Phylum Annelida - Class Polychaeta - Order Cirratulida - Family Cirratulidae
Dodecaceria fewkesi - Colonial Tube Worm


Dodecaceria concharum – Coralline tube worm


Arenicola marina - common Lugworm (normally buried in the sand)

The phylum Mollusca contains the highest number of species in the ocean among all animal phyla. This group contains the most familiar invertebrates: snails, clams, oysters, scallops, squids, octopuses. They are harvested, even farmed for human consumption and their shells are collector items. Nudibranchs, the favorite subjects of many underwater photographers, are also members of this group. The size range is huge, from tiny bivalves to the giant octopus and squid. Most species we encounter under water belong to four classes: gastropods (snails, slugs, abalone, limpets), bivalves (clams, mussels, oysters, scallops), cephalopods (squid, octopus), and chitons.

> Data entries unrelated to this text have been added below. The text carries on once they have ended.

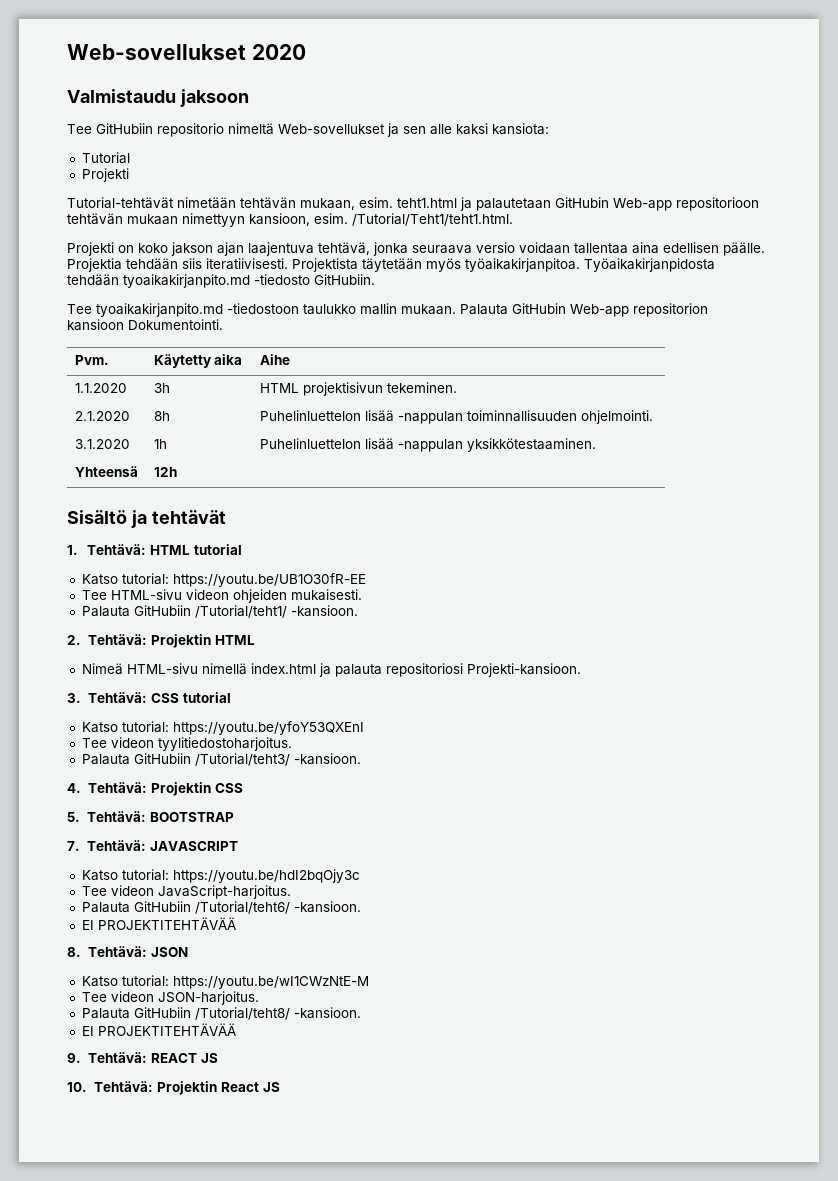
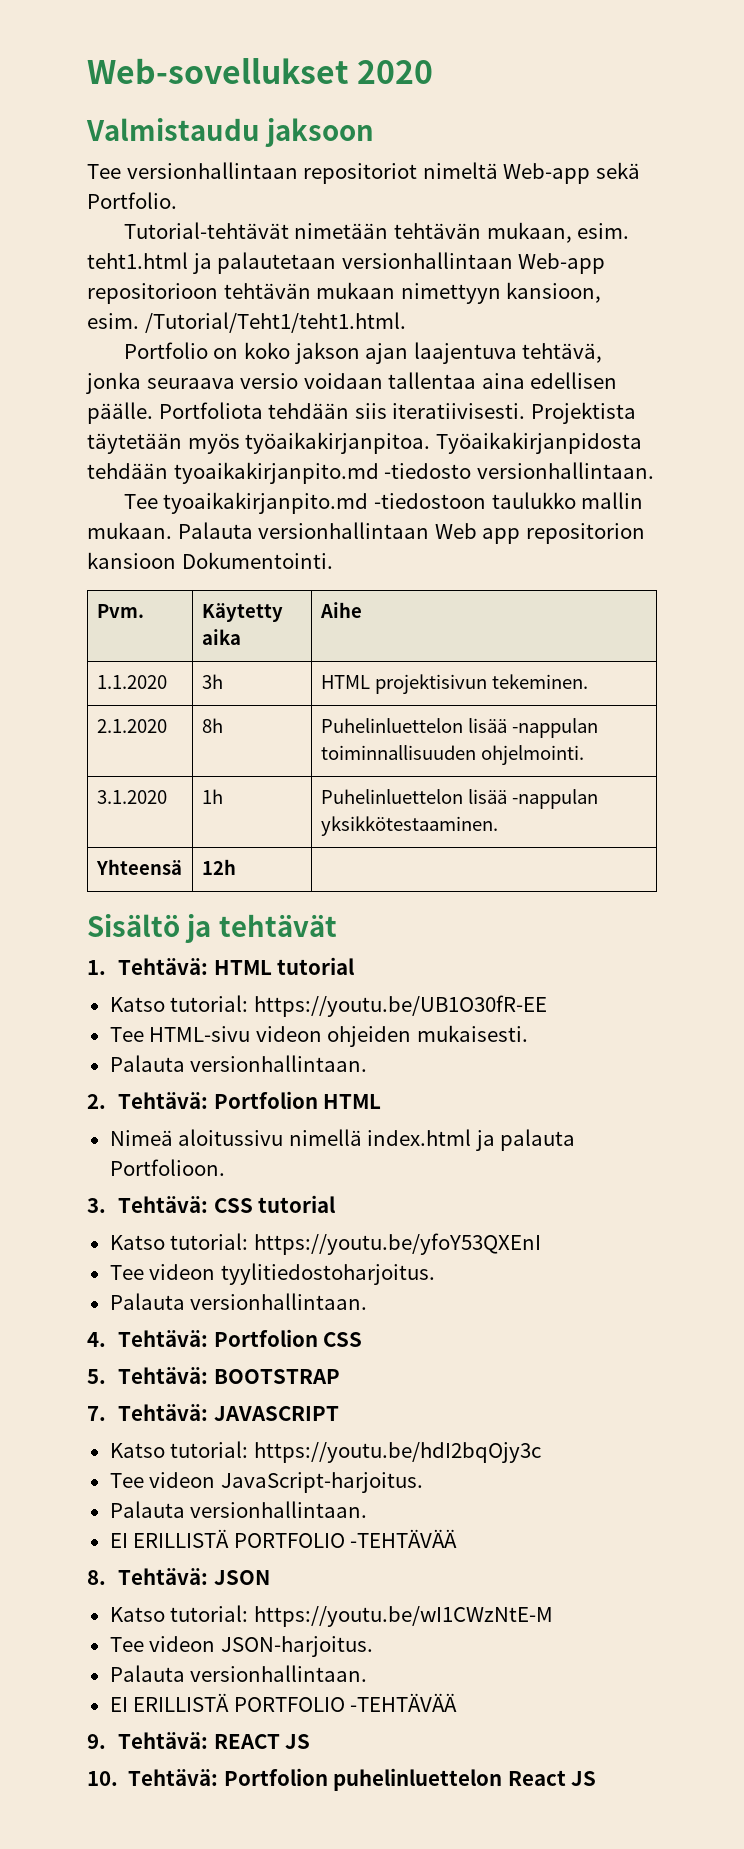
[96,123,549,137] [81,152,130,164] [81,168,129,182] GitHubiin repositorio nimeltä Web-sovellukset ja sen alle kaksi kansiota: // Tutorial // Projekti -> [126,162,640,184] [87,192,177,209] versionhallintaan repositoriot nimeltä Web-app sekä Portfolio.
[555,197,609,208] GitHubin -> [341,252,513,269] versionhallintaan
[67,242,114,256] Projekti -> [123,342,208,359] Portfolio
[67,258,122,272] Projektia -> [158,402,263,419] Portfoliota
[314,274,375,285] GitHubiin. -> [476,462,654,479] versionhallintaan.
[512,303,629,317] GitHubin Web-app -> [258,522,521,544] versionhallintaan Web app
[133,605,358,618] GitHubiin /Tutorial/teht1/ -kansioon. -> [190,1055,368,1072] versionhallintaan.
[150,634,211,648] Projektin -> [213,1091,318,1109] Portfolion
[126,663,198,674] HTML-sivu -> [178,1129,284,1146] aloitussivu
[385,663,581,677] repositoriosi Projekti-kansioon. -> [109,1159,225,1176] Portfolioon.
[133,753,361,766] GitHubiin /Tutorial/teht3/ -kansioon. -> [190,1293,368,1310] versionhallintaan.
[150,782,211,796] Projektin -> [213,1329,318,1347] Portfolion
[133,901,361,914] [81,917,236,930] GitHubiin /Tutorial/teht6/ -kansioon. // EI PROJEKTITEHTÄVÄÄ -> [190,1501,368,1518] [109,1529,458,1548] versionhallintaan. // EI ERILLISTÄ PORTFOLIO -TEHTÄVÄÄ
[133,1007,361,1020] [81,1023,236,1036] GitHubiin /Tutorial/teht8/ -kansioon. // EI PROJEKTITEHTÄVÄÄ -> [190,1665,368,1682] [109,1693,458,1712] versionhallintaan. // EI ERILLISTÄ PORTFOLIO -TEHTÄVÄÄ
[156,1081,217,1095] Projektin -> [223,1768,503,1791] Portfolion puhelinluettelon

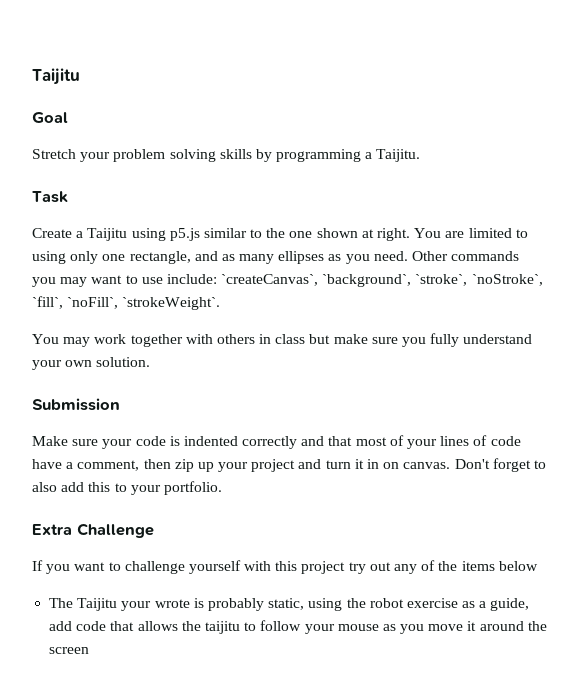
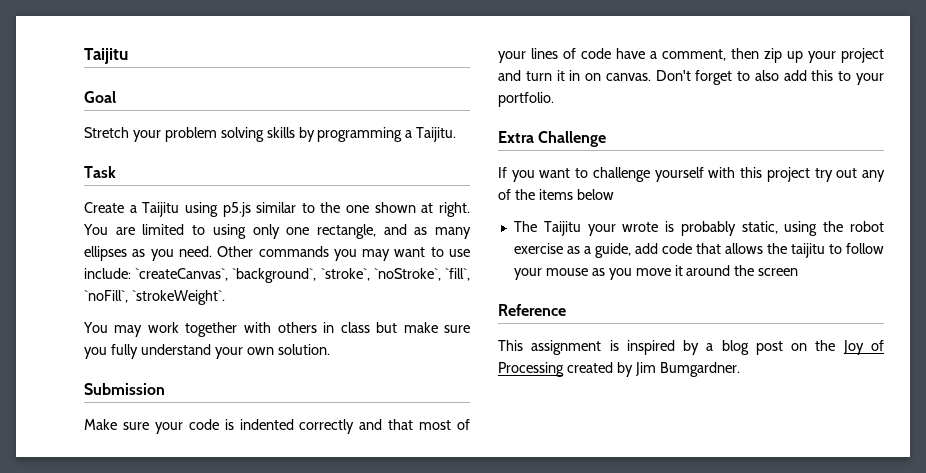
(90, 650) none -> [498,304,566,316] [498,340,884,355] [498,362,740,377] // Reference // This assignment is inspired by a blog post on the Joy of Processing created by Jim Bumgardner.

The soft mollusc body has three general regions: head, foot, and visceral mass. The head is equipped with sensory structures: eyes, statocyst, tentacles. The large muscular foot is a key structure for locomotion. The body is covered by a thick sheet, called the mantle, it forms a cavity, the mantle cavity, that houses the gills. In most species the mantel secretes a shell, or shell plates. A characteristic structure in most molluscs is the radula, a tongue like belt with chitinous teeth used in scraping food from surfaces. The number and shape of these teeth are important keys in grouping of molluscs. Some species incorporate a large amount of iron in the radula. The open circulatory system includes a heart that is composed of separate ventricle and atria. A complete gut performs digestion, a large and complex kidney is responsible for excretion, while gas exchange is done through a pair of gills. Their nervous system is well developed and centralized in a brain. Most molluscs have separate sexes, but there are exceptions most notably the nudibranchs that are hermaphrodites. Adults develop from the characteristic trochophore larva, some form an additional larval stage, called veliger.

  • Chitons
  • Gastropods
  • Bivalves
  • Cephalodpods

Chitons

Chitons form an exclusively marine class, its name, Polyplacophora, means “many plate bearer”. Their architecture is quite primitive compared to other molluscs. The flattened, elongated body has a ventral foot and eight dorsal shell plates that are embedded in a thickened region of the mantle, called the girdle. Sometimes the plates are partially or totally covered by the girdle. The butterfly shaped plates, often found washed up on beaches, give their body flexibility, so that they can roll into a ball when attacked. They have no tentacles, but can sense light with ocelli. Almost all chitons are herbivores. Chitons are often found in intertidal areas. The largest species is the gumboot chiton, commonly found in our waters, its eight plates are completely covered by a redish brown mantle.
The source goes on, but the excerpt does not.